What's the difference between a guy who is up fishing for a week at his cabin and keeps a fish a day vs a guy who comes up for a day every few weeks and keeps his limit? Something to think about.


----------



## big_phish (Jan 1, 2009)

rippin lip said:


> Had a guy today rope 3 fish in front of me. He Kept on fishing to try and catch his buddys limit for him. I told the guy he's limited out and to step back and an argument ensued. Was I wrong? Or is the guy allowed to keep fishing after his three fish were roped?



Rippin Lip, the limit as stated in the DNR hand book is a daily possession of 5 fish but only 3 of one kind. That's the key phrase. If a guy catches 3 steelhead, he can keep fishing because the can still keep a brown trout if he catches 1 that is legal. Same thing once walleyes open up again. Sorry about the guy being an ass but he could still fish until he has his 5 fish limit.


----------



## Rainbowjack (Jul 10, 2015)

Trout King said:


> "Wild" refers to fish that have naturalized to their environment within this region. I am always careful to not say "native". They can be wild and not native. Of course all rainbows and browns, even most lower penninsula brook trout are derived from hatcheries. "Wild" merely refers to populations that do not directly come from plantings, but have found the habitat suitable to reproduce without being stocked.



Thank you but I am very well aware of what people mean when they say wild and I know the difference. My point exactly


----------



## Trout King (May 1, 2002)

Lol...this thread is a classic.


----------



## riverbob (Jan 11, 2011)

ausable_steelhead said:


> Then you get the locals who are retired or unemployed, who are down there day after day after day, keeping every fish they catch. I get really tired of seeing a bunch of wild fish, dead on a stringer or in a trash bag on the ground. What do people do with all those steelhead? Surely no one likes eating them THAT much...


 That sounds like me 10 years ago ( gave a lot of smoked fish away in years past years, but with no returns for my good deeds i quit ) my count this spring was low 31 landed, smoked only 4, haven't got out in the last two weeks ( but now that the green house is up n running ) So watch out number 32 i'll SMOKE ya


----------



## Rainbowjack (Jul 10, 2015)

You think all is fine with your steelhead population? The LM weir STARTED egg take yesterday and COMPLETED today with a total of 800 fish passed and are HOPING to resume eggtake next week depending on fish acumulation. If you dont think that is scary you are sadly mistaken.


----------



## STEELnICE (Dec 4, 2007)

Rainbowjack said:


> You think all is fine with your steelhead population? The LM weir STARTED egg take yesterday and COMPLETED today with a total of 800 fish passed and are HOPING to resume eggtake next week depending on fish acumulation. If you dont think that is scary you are sadly mistaken.

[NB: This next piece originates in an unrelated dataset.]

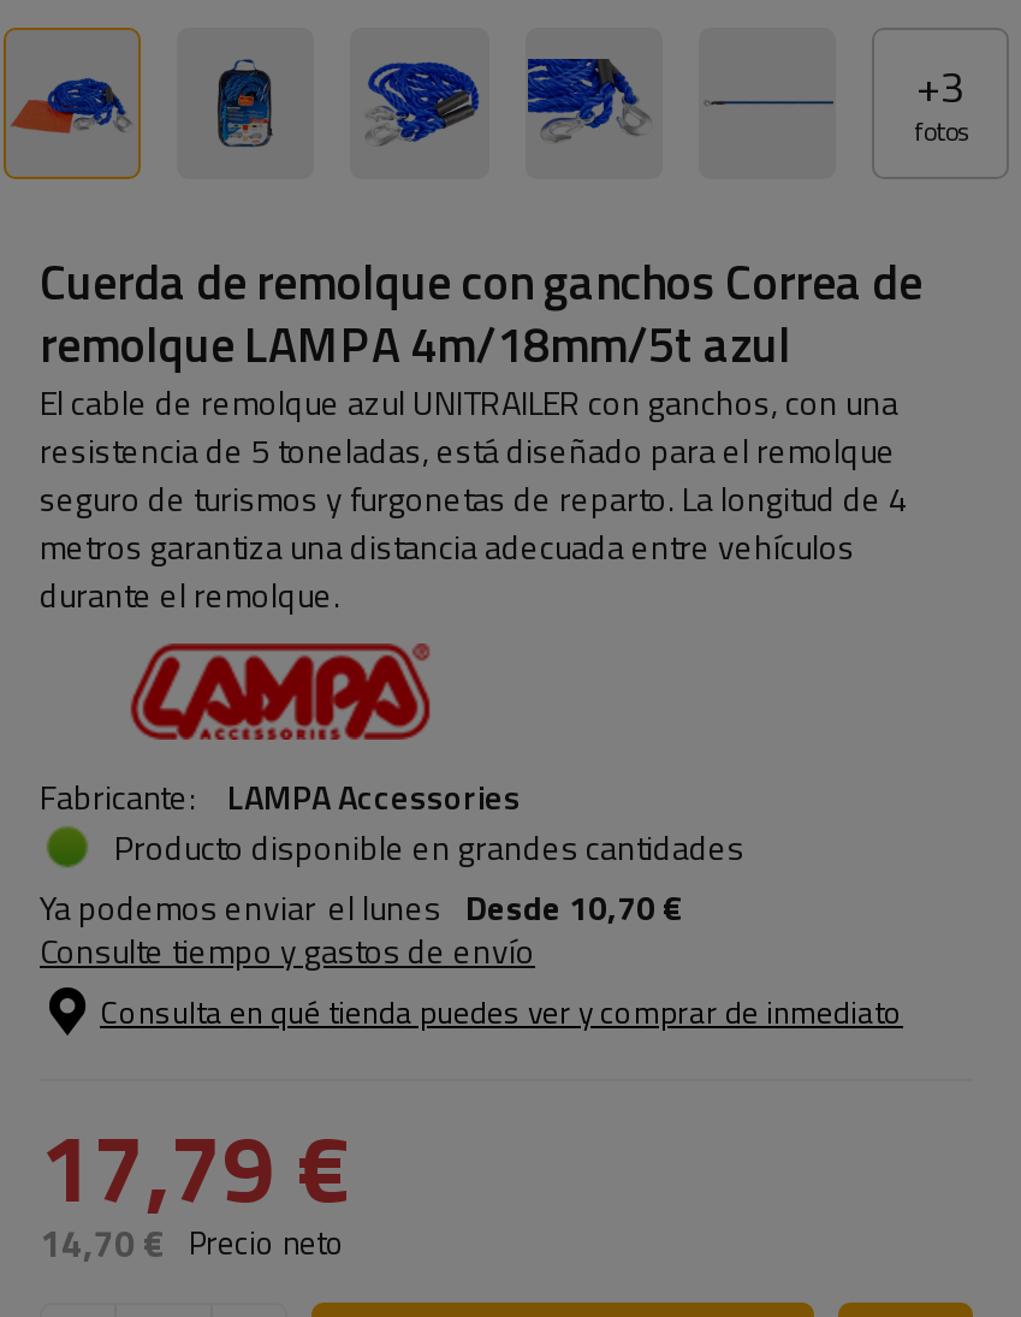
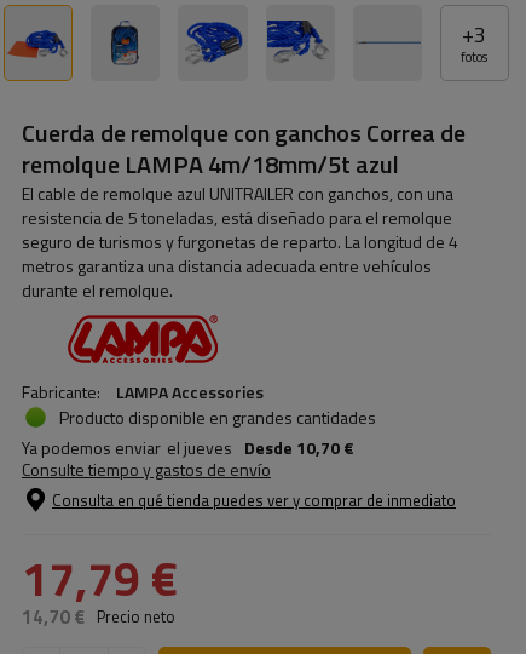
[40,882,684,933] Ya podemos enviar el lunes Desde 10,70 € -> [22,435,354,460] Ya podemos enviar el jueves Desde 10,70 €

They easily could have had it done by the end of March, tons of fish spawned before the weir was fully in place. If there isn't another run after this rain they should've started collecting over a month ago. The wild fish are doing just fine, believe it!


----------



## STEELnICE (Dec 4, 2007)

Exactly one week ago my crew got 12 in a day, mostly spawned out. 2 Days later we got 15, same spawned out story, all above the weir. You don't want to know how many we banked this glorious El Nino winter. Chrome pushes all sorry excuse for a winter long.


----------



## Robert Holmes (Oct 13, 2008)

Rainbowjack said:


> Call them whatever the $#&× you want to holmes. Then by your thinking we might as well eliminate Steelhead along with Salmon and Brown trout and pheasants and turkeys...etc


No!!!!! that is my license dollars at work keeping the south loaded with wild critters and wild fish. Have another hard root beer Jack.


----------



## JVoutdoors (Sep 23, 2013)

Trout King said:


> You mean people kill wild steelhead all season, but these streams continue to get fish year after year? Amazing how nature allows for survival of species. It doesn't take very many spawning fish to procreate the next generation. If you let all of those fish spawn and didn't kill any there would only be "x" amount surviving to run due to carrying capacity, be it in the stream, main river, or big lakes. Basically, you cannot stockpile fish.
> 
> The DNR has done studies on the subject. When you get a chance search them, very interesting reads. All I am going to say is that it is hard for recreational and sport fisherman to clean out a stream. Combine fishing and environmental factors, that is where it gets interesting.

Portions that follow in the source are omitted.